» **What is required**: Extract every line between the one with "border-radius: 2px ->" and the end of the entries, both included, word for word and free of pictures.

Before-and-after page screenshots
──────

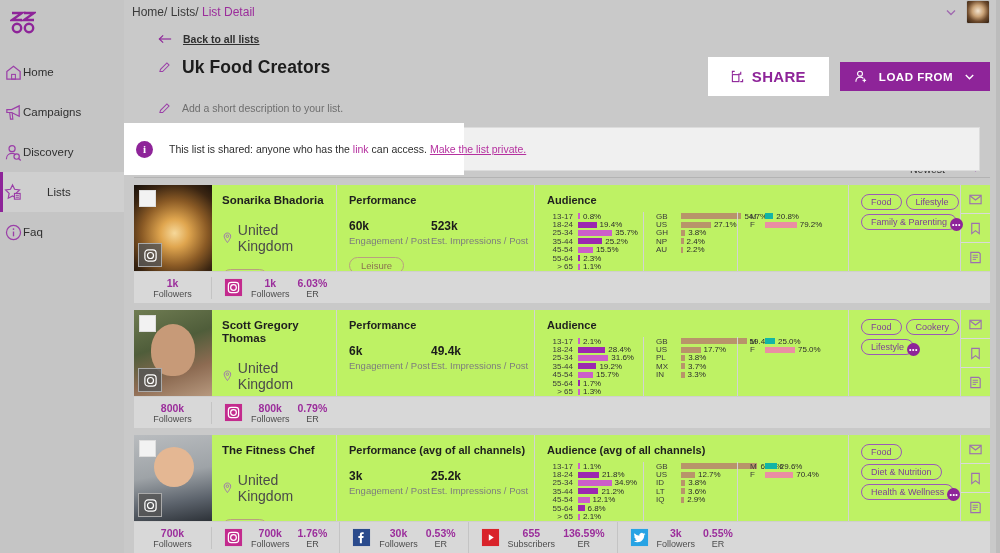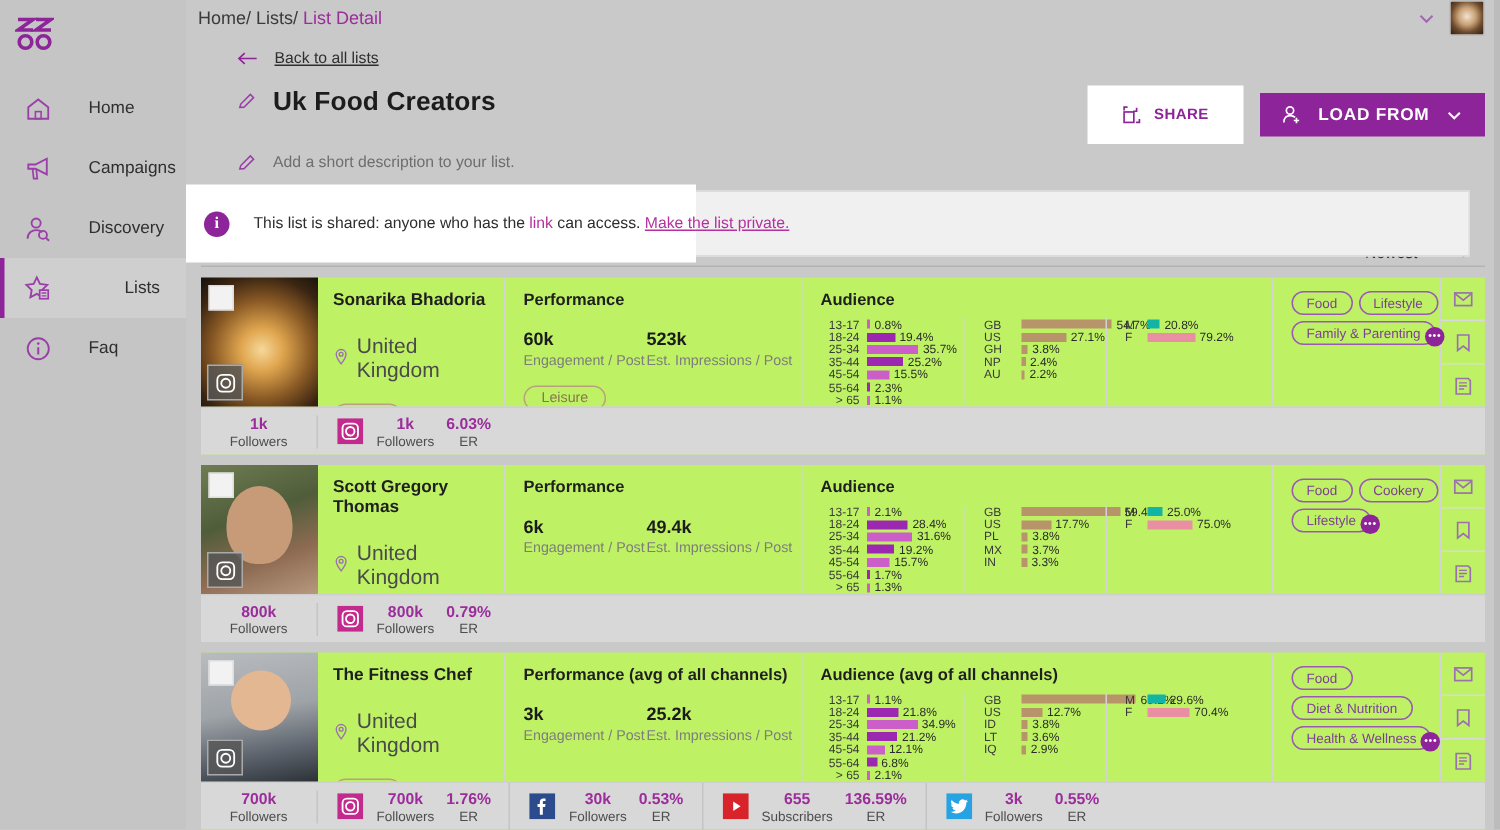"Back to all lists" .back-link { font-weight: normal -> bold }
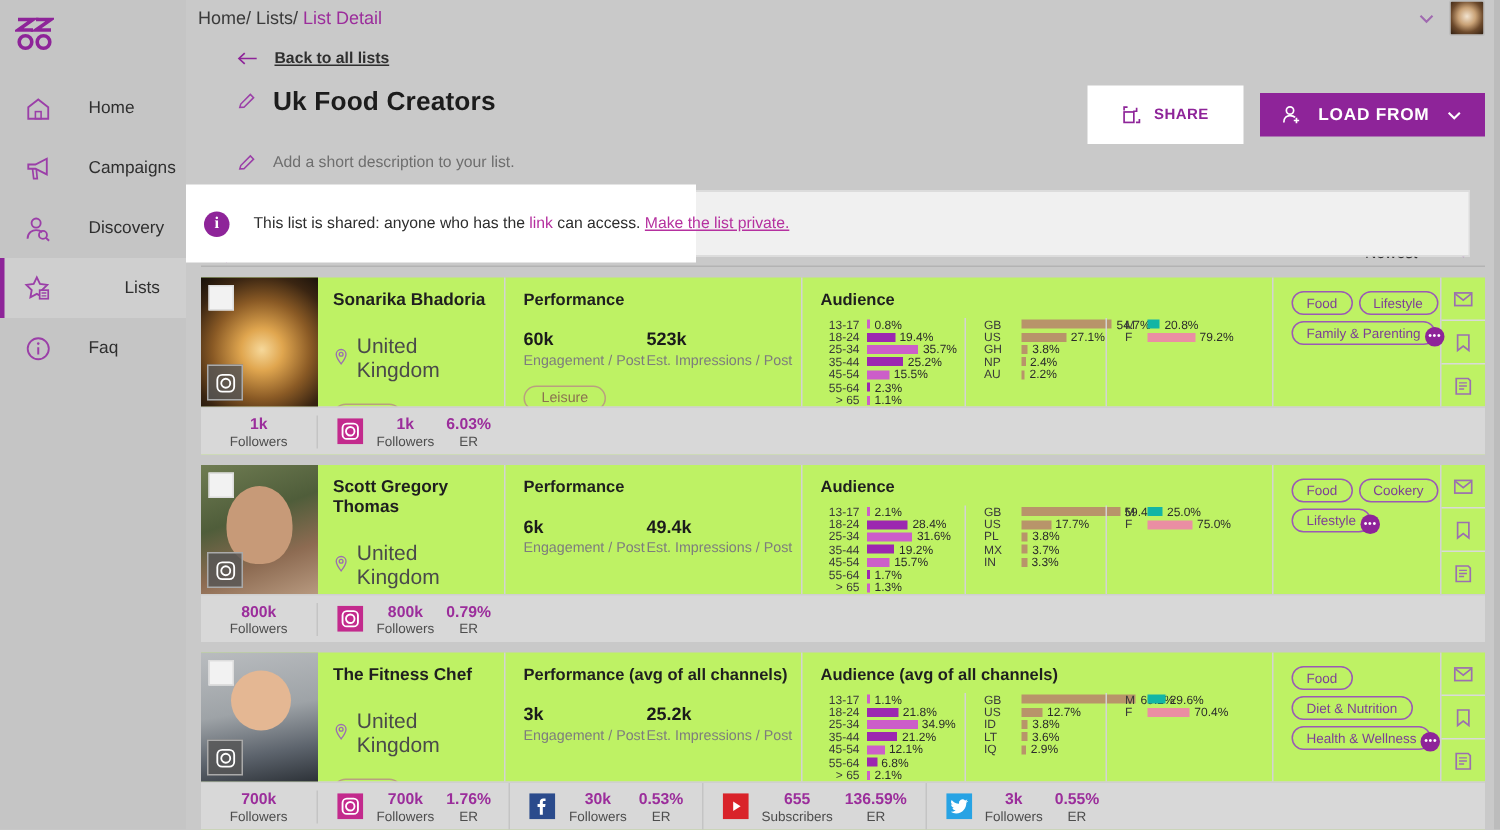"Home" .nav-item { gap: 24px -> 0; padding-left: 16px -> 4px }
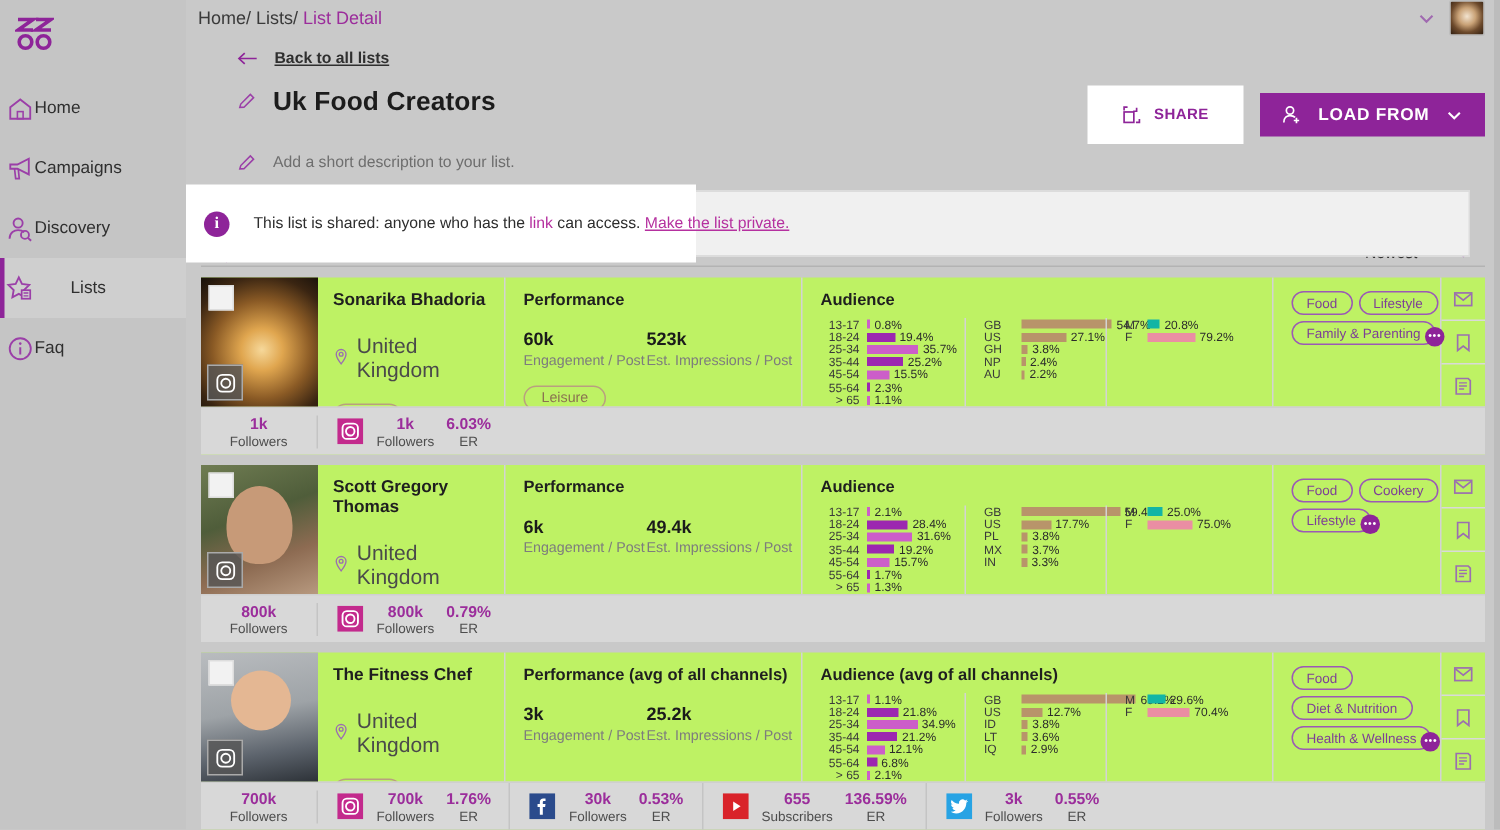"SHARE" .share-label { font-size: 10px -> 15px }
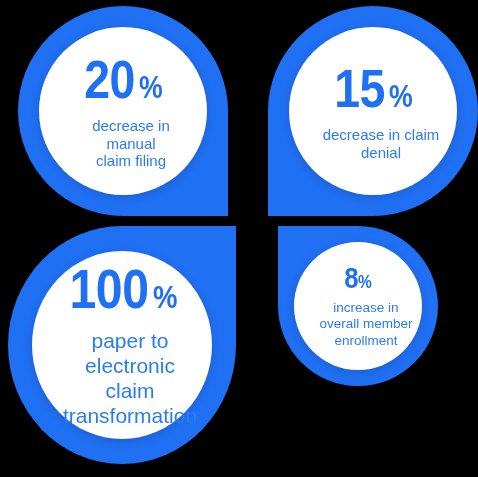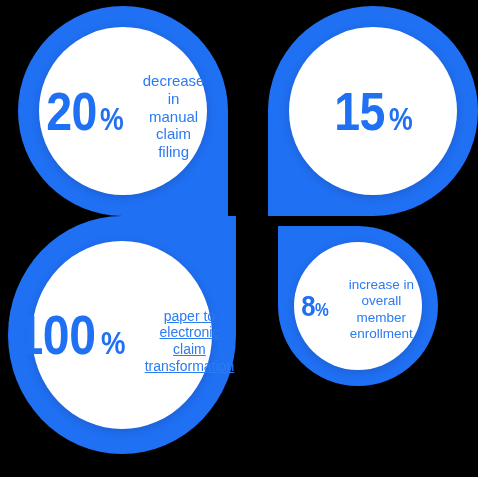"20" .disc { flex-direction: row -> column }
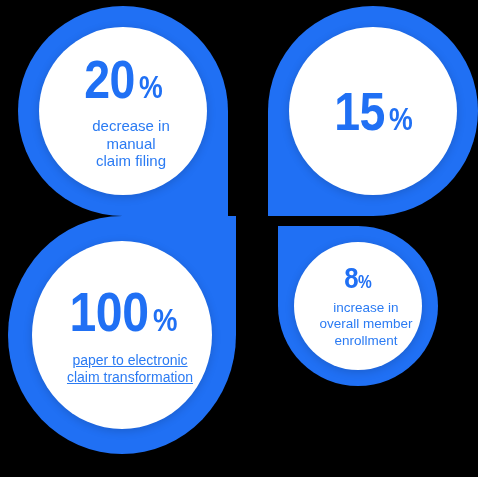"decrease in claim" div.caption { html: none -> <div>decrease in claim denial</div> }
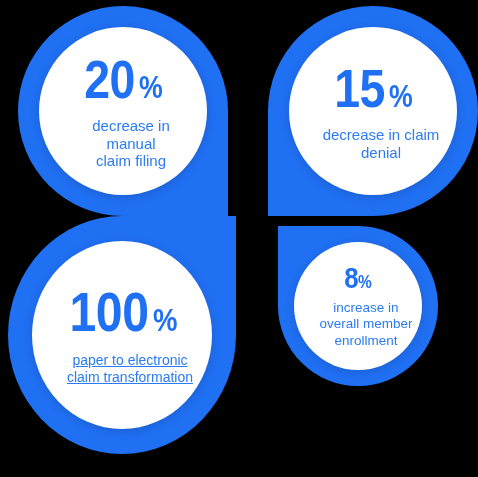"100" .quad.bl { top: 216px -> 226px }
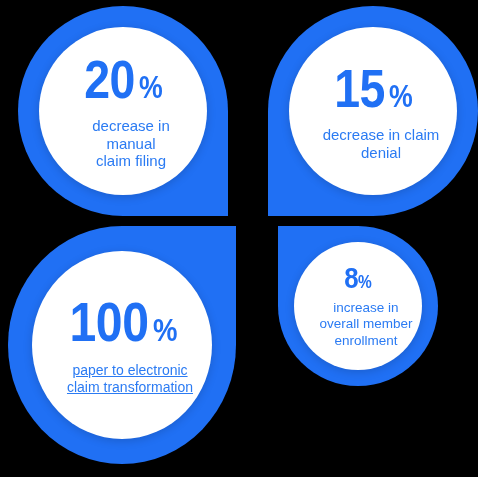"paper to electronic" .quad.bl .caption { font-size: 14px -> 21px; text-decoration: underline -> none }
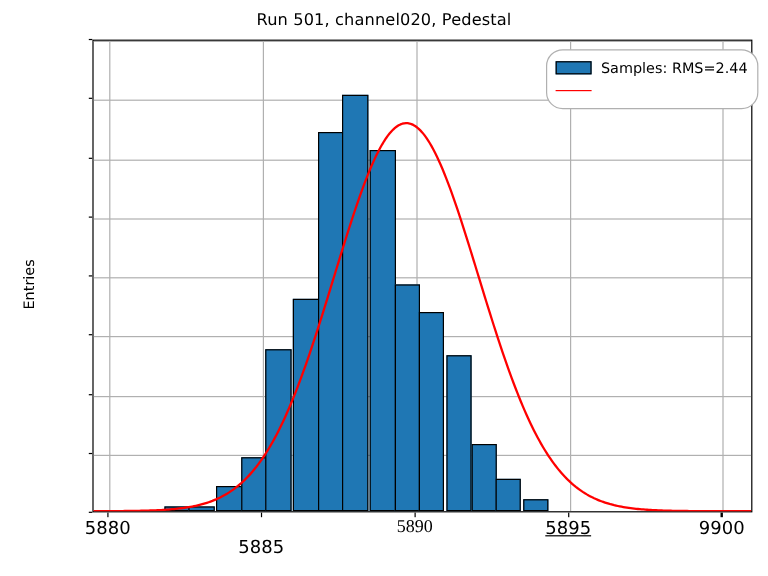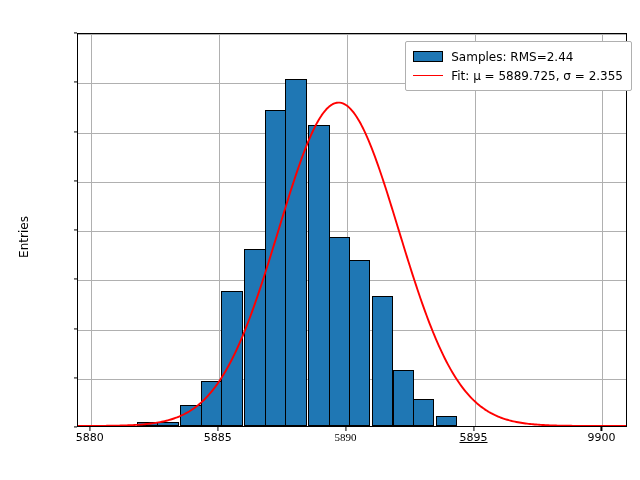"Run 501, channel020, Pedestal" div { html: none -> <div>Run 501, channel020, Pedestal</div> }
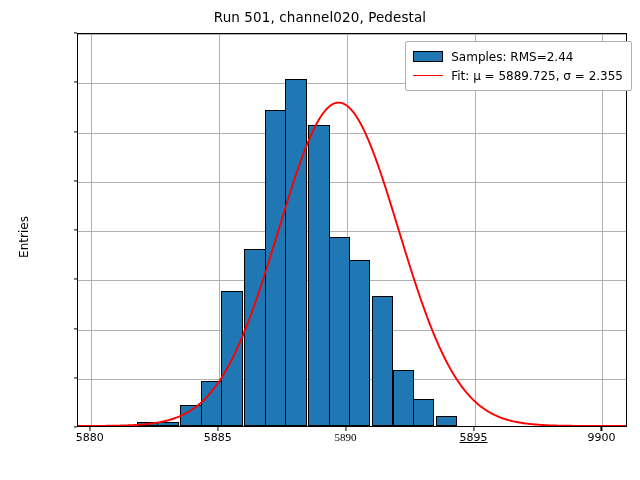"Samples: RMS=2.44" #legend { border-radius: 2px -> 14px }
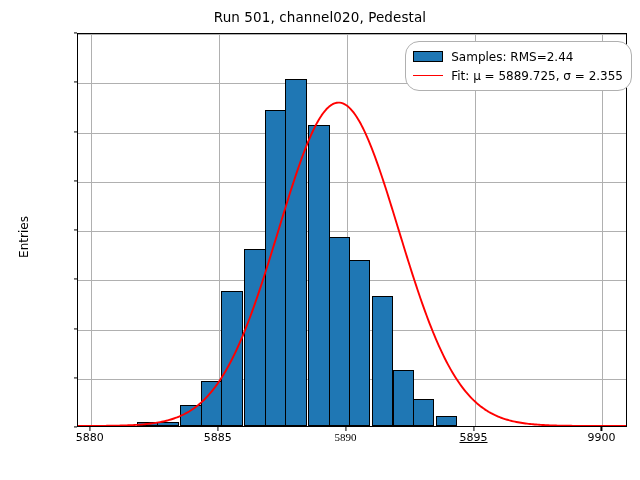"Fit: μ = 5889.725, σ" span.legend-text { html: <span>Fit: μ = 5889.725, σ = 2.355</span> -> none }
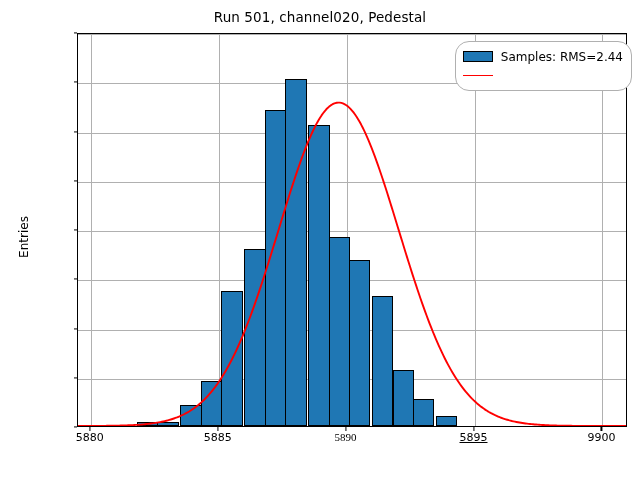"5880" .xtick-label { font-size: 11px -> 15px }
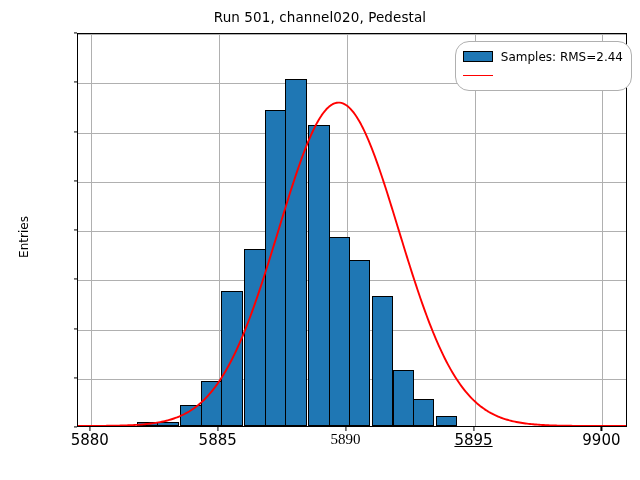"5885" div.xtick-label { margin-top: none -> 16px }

──────

» **Exercise solution**:
"Samples: RMS=2.44" #legend { border-radius: 2px -> 14px }
"Fit: μ = 5889.725, σ" span.legend-text { html: <span>Fit: μ = 5889.725, σ = 2.355</span> -> none }
"5880" .xtick-label { font-size: 11px -> 15px }
"5885" div.xtick-label { margin-top: none -> 16px }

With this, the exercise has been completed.